Filter out every line below that lacks "table", and copy the rest.

Segment Start: MATERIAL SUPPLIED

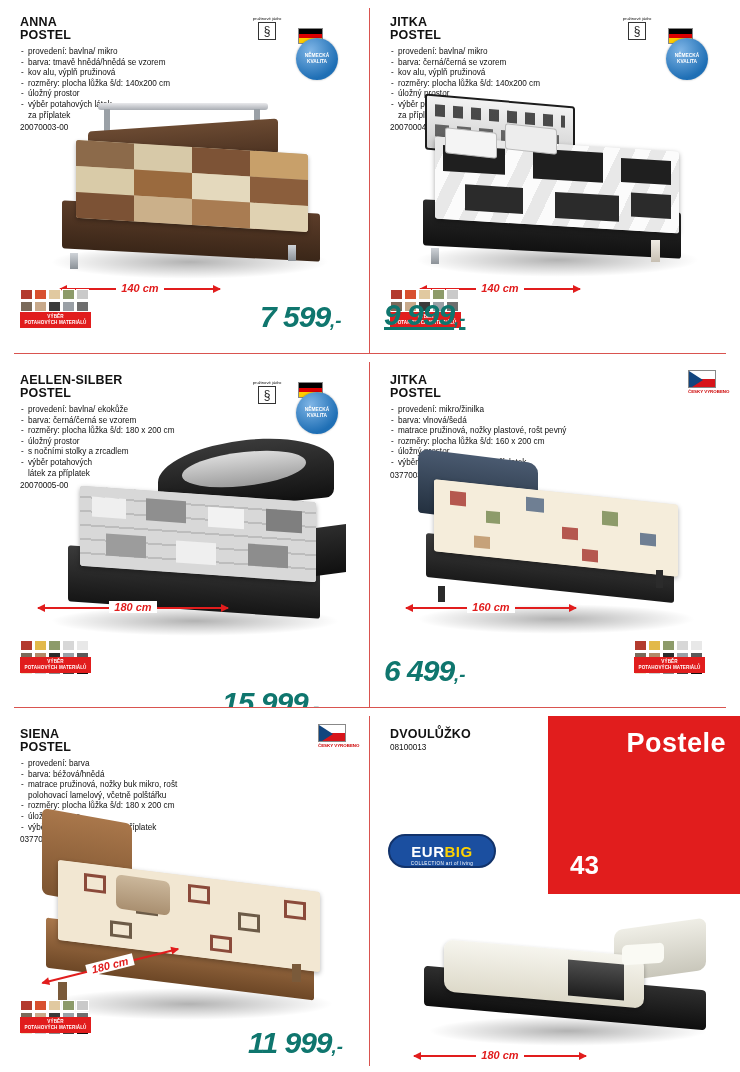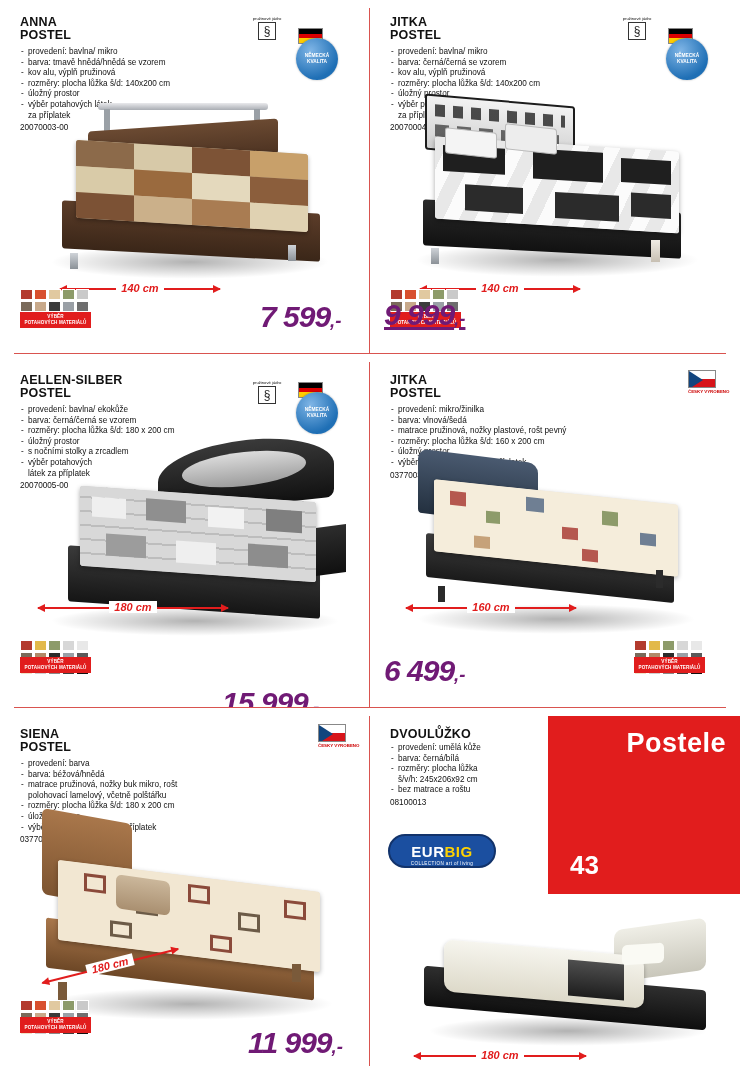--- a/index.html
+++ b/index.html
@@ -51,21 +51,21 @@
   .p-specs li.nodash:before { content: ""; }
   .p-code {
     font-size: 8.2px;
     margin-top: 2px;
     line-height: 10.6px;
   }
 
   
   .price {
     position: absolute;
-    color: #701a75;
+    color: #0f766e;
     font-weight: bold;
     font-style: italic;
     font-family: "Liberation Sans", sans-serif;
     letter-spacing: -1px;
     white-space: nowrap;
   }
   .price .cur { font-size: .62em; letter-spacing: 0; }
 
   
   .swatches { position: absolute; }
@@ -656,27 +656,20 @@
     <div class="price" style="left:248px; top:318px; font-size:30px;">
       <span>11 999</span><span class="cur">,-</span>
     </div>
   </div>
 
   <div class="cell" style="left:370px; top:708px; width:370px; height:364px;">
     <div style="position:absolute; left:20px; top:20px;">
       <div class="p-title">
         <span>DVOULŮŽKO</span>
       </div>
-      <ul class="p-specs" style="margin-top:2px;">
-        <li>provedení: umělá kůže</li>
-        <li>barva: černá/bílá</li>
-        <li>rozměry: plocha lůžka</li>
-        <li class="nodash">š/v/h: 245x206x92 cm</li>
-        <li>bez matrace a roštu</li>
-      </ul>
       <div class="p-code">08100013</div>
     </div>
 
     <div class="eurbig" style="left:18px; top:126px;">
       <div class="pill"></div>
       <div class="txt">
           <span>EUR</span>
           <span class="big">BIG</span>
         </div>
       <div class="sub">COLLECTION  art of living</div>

Segment End: MATERIAL SUPPLIED
Segment Start: MATERIAL SUPPLIED

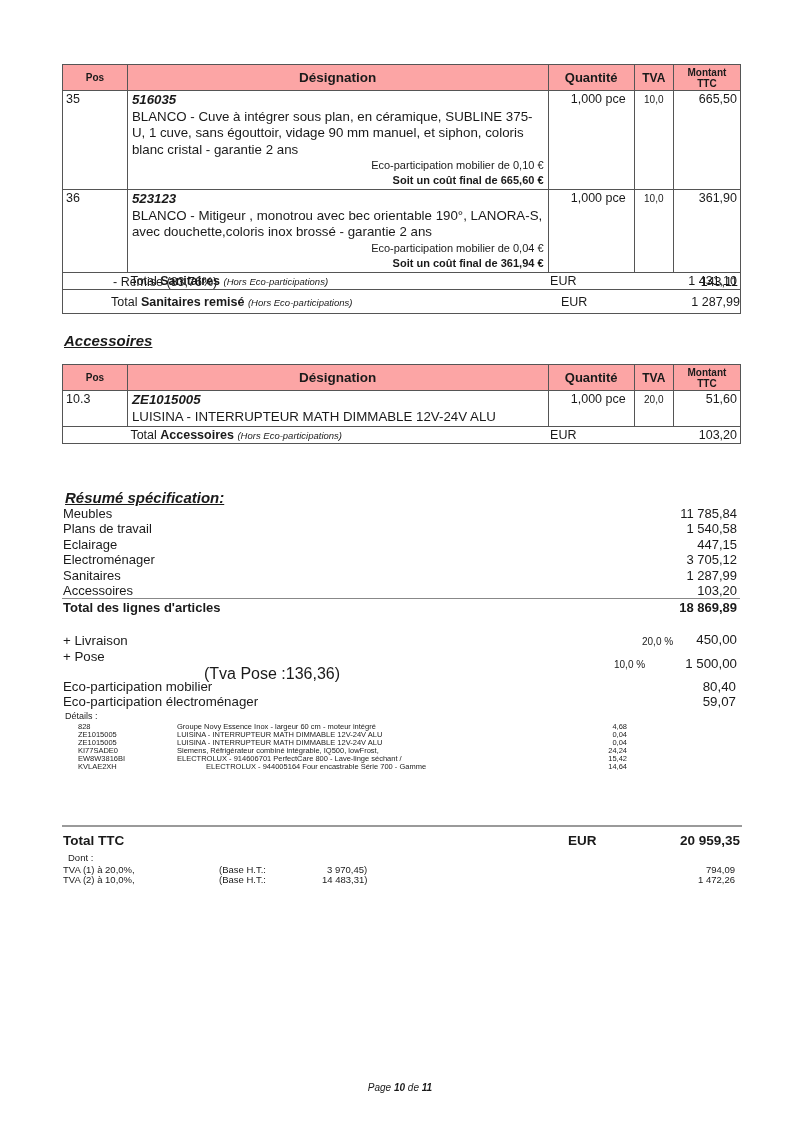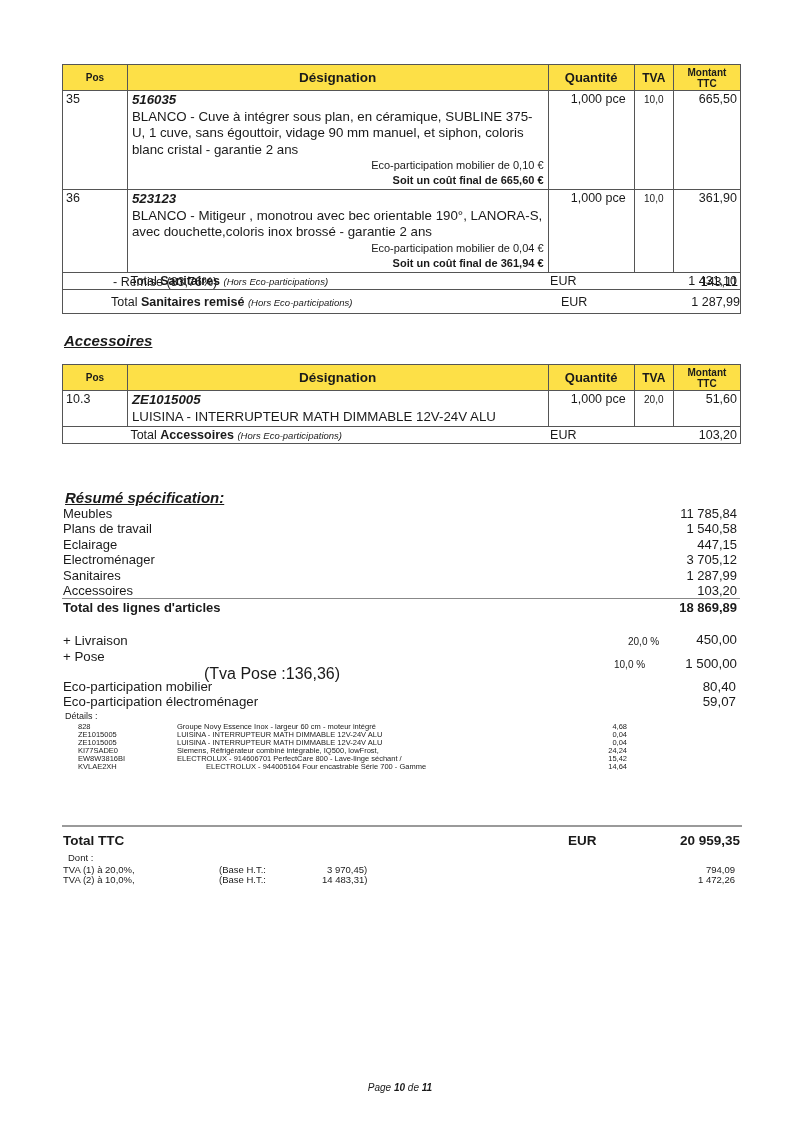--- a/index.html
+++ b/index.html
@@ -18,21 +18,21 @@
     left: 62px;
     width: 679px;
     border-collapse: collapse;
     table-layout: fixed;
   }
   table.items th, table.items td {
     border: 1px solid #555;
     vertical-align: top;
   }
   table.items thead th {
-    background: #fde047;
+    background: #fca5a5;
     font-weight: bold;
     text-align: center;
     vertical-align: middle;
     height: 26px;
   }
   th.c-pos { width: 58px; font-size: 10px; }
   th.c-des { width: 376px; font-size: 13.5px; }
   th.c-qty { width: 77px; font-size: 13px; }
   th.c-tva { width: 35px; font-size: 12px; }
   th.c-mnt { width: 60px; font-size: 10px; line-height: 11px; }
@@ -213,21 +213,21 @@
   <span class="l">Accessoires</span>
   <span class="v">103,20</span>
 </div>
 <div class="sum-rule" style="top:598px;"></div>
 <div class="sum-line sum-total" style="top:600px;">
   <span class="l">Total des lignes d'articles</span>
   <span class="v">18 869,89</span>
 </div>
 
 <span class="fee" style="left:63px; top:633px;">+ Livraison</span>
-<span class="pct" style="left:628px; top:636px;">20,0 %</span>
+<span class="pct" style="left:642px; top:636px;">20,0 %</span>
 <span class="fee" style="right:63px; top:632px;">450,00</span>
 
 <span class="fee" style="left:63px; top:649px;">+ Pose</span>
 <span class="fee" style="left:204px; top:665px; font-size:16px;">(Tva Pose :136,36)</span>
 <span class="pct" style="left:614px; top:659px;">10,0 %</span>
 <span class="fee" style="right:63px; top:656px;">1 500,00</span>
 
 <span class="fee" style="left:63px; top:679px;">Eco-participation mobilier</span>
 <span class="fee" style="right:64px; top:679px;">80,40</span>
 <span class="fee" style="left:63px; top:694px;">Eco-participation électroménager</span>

Segment End: MATERIAL SUPPLIED
Segment Start: MATERIAL SUPPLIED

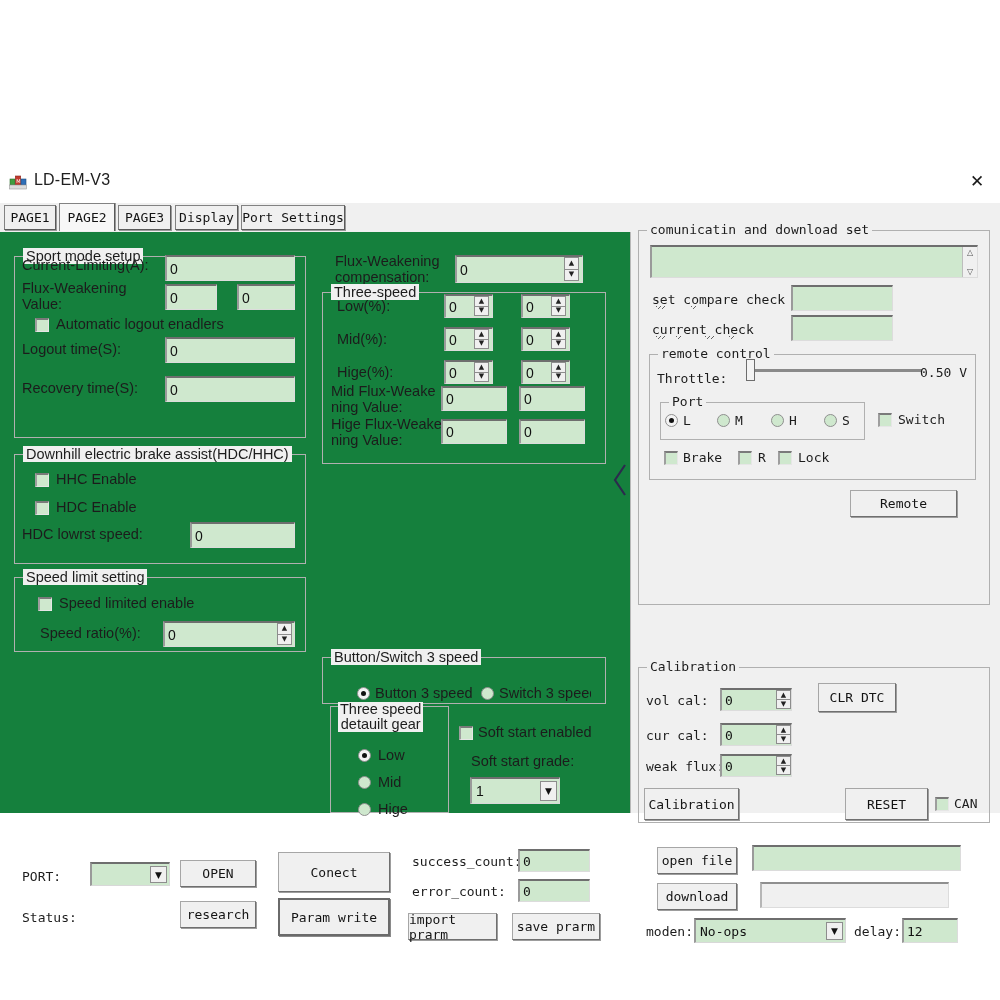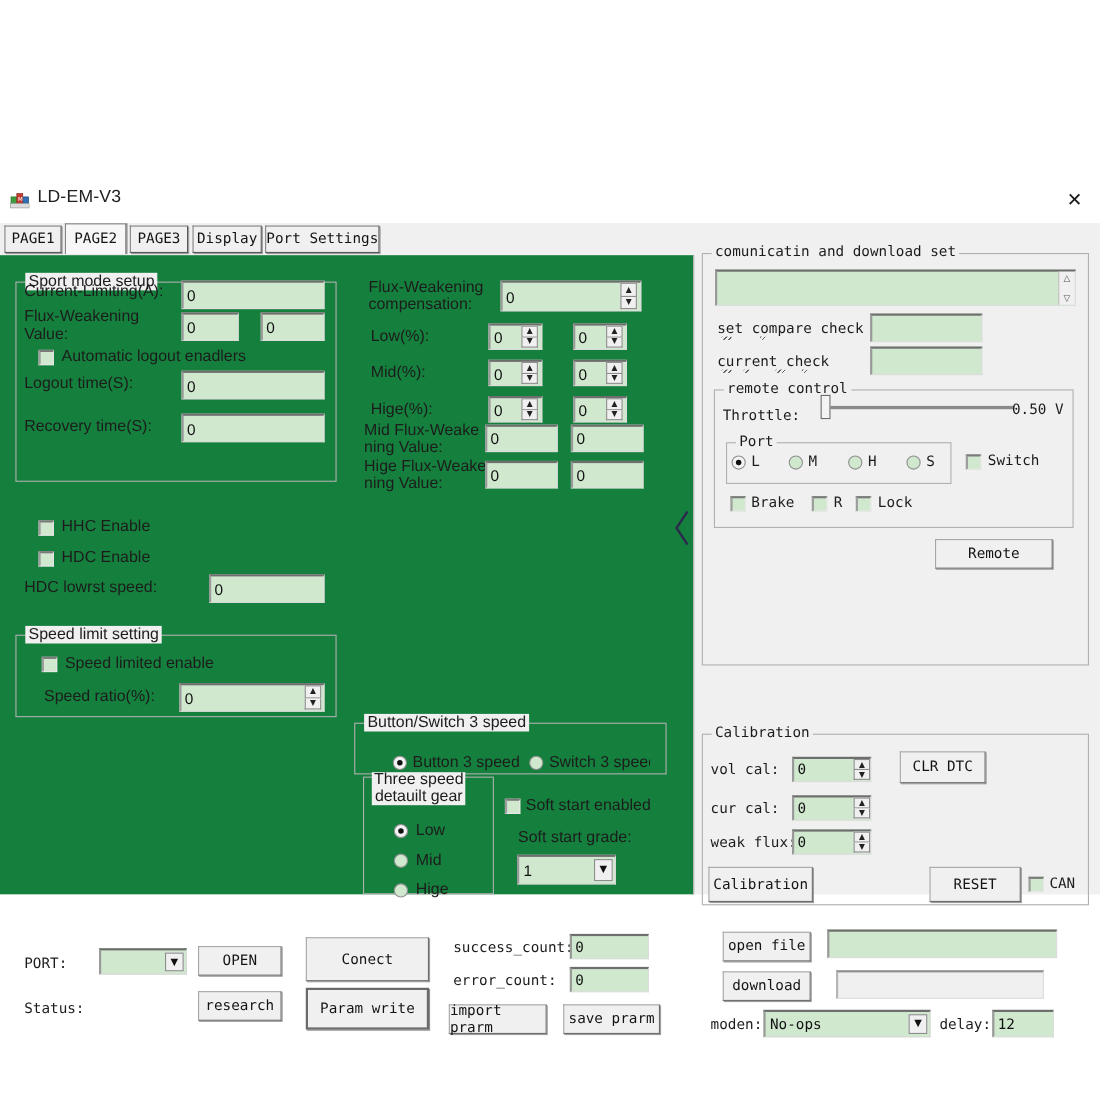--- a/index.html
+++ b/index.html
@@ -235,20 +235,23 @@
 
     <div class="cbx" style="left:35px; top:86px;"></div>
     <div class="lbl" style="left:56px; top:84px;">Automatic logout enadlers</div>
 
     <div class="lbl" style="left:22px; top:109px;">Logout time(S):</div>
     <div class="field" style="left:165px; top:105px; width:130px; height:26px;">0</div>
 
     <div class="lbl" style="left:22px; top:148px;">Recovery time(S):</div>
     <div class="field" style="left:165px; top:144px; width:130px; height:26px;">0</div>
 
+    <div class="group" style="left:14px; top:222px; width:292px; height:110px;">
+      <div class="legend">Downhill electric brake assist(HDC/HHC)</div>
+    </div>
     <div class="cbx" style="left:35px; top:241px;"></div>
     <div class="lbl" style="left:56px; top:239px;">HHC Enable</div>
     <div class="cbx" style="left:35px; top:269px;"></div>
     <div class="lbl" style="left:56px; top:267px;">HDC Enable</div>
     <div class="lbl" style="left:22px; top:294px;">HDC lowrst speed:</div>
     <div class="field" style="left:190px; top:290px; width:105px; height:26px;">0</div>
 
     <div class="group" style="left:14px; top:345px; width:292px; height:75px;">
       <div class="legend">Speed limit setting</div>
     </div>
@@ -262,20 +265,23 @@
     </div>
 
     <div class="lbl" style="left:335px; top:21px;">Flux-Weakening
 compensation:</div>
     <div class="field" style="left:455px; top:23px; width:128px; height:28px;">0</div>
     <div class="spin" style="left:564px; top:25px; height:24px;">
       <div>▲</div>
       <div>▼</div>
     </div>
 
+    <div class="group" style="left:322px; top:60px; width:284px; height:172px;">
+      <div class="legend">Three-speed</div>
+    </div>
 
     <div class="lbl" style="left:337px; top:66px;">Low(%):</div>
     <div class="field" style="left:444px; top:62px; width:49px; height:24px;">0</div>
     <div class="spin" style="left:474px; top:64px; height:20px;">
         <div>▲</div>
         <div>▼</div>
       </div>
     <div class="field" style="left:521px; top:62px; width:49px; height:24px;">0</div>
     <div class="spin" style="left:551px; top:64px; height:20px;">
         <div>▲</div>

Segment End: MATERIAL SUPPLIED

ANSWER TO THE PROBLEM:
     table-layout: fixed;
   table.items th, table.items td {
   table.items thead th {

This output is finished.